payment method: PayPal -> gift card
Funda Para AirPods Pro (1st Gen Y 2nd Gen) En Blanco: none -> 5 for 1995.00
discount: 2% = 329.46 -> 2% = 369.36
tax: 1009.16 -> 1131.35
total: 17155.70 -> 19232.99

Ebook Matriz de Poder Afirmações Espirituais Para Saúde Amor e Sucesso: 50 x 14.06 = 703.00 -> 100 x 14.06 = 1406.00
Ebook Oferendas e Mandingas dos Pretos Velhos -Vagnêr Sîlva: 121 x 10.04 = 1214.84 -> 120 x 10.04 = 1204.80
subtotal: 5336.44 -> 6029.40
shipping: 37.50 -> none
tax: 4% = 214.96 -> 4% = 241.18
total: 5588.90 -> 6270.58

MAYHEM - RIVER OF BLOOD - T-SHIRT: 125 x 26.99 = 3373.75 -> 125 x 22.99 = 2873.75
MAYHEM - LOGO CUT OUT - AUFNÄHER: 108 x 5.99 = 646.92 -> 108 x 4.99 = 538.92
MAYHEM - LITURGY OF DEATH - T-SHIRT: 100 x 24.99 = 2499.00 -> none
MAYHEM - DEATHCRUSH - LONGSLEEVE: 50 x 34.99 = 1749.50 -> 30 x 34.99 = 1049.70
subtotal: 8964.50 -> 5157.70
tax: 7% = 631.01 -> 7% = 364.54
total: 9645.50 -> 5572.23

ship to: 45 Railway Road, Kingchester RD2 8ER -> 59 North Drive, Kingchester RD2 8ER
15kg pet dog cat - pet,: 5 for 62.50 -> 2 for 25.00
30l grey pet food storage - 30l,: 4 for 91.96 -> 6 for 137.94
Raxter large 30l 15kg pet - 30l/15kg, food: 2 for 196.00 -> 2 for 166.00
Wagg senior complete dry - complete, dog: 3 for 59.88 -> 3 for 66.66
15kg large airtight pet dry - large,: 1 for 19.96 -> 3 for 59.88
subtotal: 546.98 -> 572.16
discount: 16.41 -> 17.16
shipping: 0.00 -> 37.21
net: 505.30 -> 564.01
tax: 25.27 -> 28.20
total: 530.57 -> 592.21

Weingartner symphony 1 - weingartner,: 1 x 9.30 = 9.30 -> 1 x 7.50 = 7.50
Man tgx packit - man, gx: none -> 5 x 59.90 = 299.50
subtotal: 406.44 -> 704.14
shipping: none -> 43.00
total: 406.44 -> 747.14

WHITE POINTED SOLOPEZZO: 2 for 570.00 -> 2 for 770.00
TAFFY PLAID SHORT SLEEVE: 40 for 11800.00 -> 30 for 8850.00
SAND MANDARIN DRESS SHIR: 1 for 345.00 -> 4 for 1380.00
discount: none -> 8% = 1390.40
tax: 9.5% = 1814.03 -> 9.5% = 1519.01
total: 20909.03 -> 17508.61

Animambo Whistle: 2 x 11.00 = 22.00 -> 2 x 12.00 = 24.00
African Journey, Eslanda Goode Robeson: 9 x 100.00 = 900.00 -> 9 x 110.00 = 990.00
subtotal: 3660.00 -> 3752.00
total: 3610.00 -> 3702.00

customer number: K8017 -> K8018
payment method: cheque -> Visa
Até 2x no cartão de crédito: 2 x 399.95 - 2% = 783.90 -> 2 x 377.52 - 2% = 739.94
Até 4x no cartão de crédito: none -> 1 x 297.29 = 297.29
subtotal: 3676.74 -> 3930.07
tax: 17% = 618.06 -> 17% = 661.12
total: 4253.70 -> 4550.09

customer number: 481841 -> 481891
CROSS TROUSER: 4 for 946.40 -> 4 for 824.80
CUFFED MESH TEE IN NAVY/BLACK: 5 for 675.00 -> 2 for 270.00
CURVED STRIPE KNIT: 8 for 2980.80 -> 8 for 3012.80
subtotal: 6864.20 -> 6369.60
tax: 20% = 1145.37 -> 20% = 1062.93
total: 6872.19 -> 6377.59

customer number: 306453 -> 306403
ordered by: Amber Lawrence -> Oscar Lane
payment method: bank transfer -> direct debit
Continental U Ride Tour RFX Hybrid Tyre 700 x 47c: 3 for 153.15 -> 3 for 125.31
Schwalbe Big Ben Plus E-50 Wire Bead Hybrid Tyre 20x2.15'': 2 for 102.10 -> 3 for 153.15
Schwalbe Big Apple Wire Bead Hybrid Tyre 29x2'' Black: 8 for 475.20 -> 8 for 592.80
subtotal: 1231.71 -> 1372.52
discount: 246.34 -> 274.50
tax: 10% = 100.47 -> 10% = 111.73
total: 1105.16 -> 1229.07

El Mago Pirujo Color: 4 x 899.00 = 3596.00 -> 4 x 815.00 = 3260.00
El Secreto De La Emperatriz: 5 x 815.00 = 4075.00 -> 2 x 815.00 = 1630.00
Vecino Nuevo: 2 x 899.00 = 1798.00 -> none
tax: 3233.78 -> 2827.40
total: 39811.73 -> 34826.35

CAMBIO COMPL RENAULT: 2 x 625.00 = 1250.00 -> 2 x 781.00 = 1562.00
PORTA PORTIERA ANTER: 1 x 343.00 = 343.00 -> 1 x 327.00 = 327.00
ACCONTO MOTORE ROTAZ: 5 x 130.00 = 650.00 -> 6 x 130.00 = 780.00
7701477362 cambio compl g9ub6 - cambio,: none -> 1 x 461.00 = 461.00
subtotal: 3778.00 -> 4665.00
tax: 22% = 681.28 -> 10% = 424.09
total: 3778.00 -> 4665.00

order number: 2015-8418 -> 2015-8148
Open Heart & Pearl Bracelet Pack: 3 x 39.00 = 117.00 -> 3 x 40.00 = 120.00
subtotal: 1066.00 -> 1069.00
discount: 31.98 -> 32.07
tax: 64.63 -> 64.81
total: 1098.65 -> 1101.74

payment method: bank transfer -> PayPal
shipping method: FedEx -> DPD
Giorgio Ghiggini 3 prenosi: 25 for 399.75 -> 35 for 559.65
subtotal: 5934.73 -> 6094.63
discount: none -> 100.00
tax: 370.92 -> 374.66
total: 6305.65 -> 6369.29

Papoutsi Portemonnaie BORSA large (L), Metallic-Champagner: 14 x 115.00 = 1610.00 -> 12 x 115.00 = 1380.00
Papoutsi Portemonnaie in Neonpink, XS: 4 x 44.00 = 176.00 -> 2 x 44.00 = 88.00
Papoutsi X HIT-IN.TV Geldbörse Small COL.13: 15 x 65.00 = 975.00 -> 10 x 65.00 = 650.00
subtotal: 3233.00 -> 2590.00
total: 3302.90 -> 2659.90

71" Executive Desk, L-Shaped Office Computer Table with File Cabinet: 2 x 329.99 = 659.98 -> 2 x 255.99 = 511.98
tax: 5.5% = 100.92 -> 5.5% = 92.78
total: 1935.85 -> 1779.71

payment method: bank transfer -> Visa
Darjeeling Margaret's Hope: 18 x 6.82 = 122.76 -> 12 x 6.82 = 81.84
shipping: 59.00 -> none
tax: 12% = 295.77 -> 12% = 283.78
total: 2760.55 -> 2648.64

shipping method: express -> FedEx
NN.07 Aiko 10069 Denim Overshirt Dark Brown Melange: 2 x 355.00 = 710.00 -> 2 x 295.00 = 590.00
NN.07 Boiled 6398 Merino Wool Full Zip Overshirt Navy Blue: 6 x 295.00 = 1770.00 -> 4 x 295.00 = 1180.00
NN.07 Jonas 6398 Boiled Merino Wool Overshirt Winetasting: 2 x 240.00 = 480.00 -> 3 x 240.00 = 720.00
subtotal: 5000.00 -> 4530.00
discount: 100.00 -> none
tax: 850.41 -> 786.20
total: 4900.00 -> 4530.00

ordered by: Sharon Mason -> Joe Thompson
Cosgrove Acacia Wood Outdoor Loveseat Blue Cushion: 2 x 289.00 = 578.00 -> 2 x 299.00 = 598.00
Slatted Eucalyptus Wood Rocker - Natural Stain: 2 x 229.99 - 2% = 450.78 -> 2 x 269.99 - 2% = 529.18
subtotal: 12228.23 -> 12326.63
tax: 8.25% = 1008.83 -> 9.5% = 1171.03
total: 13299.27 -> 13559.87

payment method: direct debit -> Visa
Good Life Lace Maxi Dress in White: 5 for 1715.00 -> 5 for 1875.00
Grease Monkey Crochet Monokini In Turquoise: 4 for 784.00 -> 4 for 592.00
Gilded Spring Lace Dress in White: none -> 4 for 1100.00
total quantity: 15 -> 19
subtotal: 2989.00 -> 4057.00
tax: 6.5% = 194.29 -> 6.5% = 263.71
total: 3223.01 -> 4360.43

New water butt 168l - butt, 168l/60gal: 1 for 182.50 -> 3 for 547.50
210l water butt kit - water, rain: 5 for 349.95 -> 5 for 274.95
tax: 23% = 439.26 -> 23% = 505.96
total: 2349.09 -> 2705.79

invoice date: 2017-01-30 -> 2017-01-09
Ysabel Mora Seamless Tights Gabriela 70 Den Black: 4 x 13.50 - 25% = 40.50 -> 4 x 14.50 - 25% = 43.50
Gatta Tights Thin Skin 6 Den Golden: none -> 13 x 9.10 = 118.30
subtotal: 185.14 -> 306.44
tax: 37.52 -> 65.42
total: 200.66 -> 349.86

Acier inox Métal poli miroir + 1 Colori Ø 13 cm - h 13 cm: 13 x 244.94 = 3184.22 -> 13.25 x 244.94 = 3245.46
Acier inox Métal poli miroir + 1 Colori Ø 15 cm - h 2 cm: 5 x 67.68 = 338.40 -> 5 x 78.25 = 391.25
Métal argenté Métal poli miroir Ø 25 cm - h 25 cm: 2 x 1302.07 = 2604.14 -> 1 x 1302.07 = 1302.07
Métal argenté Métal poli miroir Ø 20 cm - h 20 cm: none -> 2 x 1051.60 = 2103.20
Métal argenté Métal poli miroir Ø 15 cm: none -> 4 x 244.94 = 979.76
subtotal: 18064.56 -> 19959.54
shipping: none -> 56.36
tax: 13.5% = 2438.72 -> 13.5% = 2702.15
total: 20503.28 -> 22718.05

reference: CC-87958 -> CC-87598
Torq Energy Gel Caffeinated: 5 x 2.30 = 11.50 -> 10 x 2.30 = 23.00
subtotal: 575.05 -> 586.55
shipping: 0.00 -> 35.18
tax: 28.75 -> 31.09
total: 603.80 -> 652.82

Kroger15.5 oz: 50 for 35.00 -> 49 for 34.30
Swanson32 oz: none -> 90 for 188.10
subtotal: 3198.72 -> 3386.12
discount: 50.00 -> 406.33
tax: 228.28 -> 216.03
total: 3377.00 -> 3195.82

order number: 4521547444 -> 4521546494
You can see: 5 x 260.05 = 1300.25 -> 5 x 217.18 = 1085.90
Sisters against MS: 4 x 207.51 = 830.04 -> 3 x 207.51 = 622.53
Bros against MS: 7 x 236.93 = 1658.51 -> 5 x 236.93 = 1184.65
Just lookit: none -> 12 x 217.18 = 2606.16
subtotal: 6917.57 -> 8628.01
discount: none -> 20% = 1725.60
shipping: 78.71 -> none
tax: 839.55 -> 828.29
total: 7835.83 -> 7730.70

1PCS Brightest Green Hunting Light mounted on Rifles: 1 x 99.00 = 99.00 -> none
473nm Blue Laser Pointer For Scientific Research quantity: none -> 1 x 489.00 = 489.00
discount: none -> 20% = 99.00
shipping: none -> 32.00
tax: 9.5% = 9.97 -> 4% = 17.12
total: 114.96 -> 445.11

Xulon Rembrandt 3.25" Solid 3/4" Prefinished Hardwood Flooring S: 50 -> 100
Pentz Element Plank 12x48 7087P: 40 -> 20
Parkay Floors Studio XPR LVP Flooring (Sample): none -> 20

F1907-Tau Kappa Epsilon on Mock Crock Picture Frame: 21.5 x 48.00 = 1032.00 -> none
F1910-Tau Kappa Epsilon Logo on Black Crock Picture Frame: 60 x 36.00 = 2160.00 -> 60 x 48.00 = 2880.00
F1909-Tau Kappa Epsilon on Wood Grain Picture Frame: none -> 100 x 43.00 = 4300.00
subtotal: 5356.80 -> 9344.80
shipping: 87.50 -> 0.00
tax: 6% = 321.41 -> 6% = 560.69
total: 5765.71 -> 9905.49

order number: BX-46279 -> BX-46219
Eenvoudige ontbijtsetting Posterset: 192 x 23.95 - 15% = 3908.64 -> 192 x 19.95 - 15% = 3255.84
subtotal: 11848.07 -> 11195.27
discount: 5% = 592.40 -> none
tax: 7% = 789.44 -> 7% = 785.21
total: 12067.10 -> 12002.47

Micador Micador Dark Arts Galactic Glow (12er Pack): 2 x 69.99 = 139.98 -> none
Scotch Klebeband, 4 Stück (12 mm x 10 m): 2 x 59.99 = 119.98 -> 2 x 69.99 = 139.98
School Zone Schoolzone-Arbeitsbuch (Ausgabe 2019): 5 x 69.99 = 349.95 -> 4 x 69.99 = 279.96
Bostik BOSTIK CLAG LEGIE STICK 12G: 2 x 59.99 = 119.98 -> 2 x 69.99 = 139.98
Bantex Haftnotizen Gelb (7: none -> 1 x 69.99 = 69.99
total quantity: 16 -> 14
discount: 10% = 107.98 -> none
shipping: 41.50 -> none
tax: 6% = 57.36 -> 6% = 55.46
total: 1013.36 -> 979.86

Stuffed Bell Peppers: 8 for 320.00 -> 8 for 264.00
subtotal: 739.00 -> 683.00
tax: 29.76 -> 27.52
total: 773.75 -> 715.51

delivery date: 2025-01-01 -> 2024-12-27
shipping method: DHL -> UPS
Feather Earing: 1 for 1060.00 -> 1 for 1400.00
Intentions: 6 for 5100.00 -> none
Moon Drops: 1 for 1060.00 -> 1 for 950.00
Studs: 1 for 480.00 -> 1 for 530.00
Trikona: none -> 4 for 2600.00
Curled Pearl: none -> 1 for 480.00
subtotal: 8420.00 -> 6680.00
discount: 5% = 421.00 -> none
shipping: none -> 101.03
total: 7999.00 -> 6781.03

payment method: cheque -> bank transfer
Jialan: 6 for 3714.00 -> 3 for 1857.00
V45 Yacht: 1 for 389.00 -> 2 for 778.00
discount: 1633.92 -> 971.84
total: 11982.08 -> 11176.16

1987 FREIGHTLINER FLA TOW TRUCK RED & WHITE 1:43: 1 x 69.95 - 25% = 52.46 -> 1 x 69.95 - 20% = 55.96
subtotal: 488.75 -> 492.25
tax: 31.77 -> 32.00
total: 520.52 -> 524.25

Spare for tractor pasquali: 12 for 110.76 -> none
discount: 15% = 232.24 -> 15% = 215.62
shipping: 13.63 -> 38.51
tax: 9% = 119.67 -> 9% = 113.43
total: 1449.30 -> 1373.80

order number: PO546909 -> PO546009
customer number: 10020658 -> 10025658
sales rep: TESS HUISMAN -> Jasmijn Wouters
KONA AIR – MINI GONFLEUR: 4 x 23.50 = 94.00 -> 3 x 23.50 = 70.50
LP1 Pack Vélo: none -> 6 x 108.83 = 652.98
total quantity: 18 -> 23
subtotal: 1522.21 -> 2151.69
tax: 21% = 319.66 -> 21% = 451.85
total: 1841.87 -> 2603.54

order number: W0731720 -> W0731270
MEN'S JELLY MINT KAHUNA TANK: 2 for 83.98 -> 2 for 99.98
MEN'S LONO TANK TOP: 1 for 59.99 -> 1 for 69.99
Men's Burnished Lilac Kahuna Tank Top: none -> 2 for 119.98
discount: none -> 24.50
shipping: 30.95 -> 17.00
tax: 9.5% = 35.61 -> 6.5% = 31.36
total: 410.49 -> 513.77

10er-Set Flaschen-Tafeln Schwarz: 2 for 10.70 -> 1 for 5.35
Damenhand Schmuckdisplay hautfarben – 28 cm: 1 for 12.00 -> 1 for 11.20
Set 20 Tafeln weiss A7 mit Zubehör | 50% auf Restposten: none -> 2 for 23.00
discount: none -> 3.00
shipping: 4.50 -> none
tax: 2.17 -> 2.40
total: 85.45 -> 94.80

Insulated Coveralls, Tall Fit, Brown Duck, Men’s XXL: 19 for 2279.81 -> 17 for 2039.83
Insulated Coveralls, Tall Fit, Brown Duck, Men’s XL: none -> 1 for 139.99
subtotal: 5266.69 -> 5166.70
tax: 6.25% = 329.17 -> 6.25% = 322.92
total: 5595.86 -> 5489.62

****

# EXERCISE DIRECTIONS:
From the material above, copy exactly the lines between the line holding "Até 2x no cartão" and the line holding "El Mago Pirujo", inclusive, and only those.

# RESULT OF THIS TASK:
Até 2x no cartão de crédito: 2 x 399.95 - 2% = 783.90 -> 2 x 377.52 - 2% = 739.94
Até 4x no cartão de crédito: none -> 1 x 297.29 = 297.29
subtotal: 3676.74 -> 3930.07
tax: 17% = 618.06 -> 17% = 661.12
total: 4253.70 -> 4550.09

customer number: 481841 -> 481891
CROSS TROUSER: 4 for 946.40 -> 4 for 824.80
CUFFED MESH TEE IN NAVY/BLACK: 5 for 675.00 -> 2 for 270.00
CURVED STRIPE KNIT: 8 for 2980.80 -> 8 for 3012.80
subtotal: 6864.20 -> 6369.60
tax: 20% = 1145.37 -> 20% = 1062.93
total: 6872.19 -> 6377.59

customer number: 306453 -> 306403
ordered by: Amber Lawrence -> Oscar Lane
payment method: bank transfer -> direct debit
Continental U Ride Tour RFX Hybrid Tyre 700 x 47c: 3 for 153.15 -> 3 for 125.31
Schwalbe Big Ben Plus E-50 Wire Bead Hybrid Tyre 20x2.15'': 2 for 102.10 -> 3 for 153.15
Schwalbe Big Apple Wire Bead Hybrid Tyre 29x2'' Black: 8 for 475.20 -> 8 for 592.80
subtotal: 1231.71 -> 1372.52
discount: 246.34 -> 274.50
tax: 10% = 100.47 -> 10% = 111.73
total: 1105.16 -> 1229.07

El Mago Pirujo Color: 4 x 899.00 = 3596.00 -> 4 x 815.00 = 3260.00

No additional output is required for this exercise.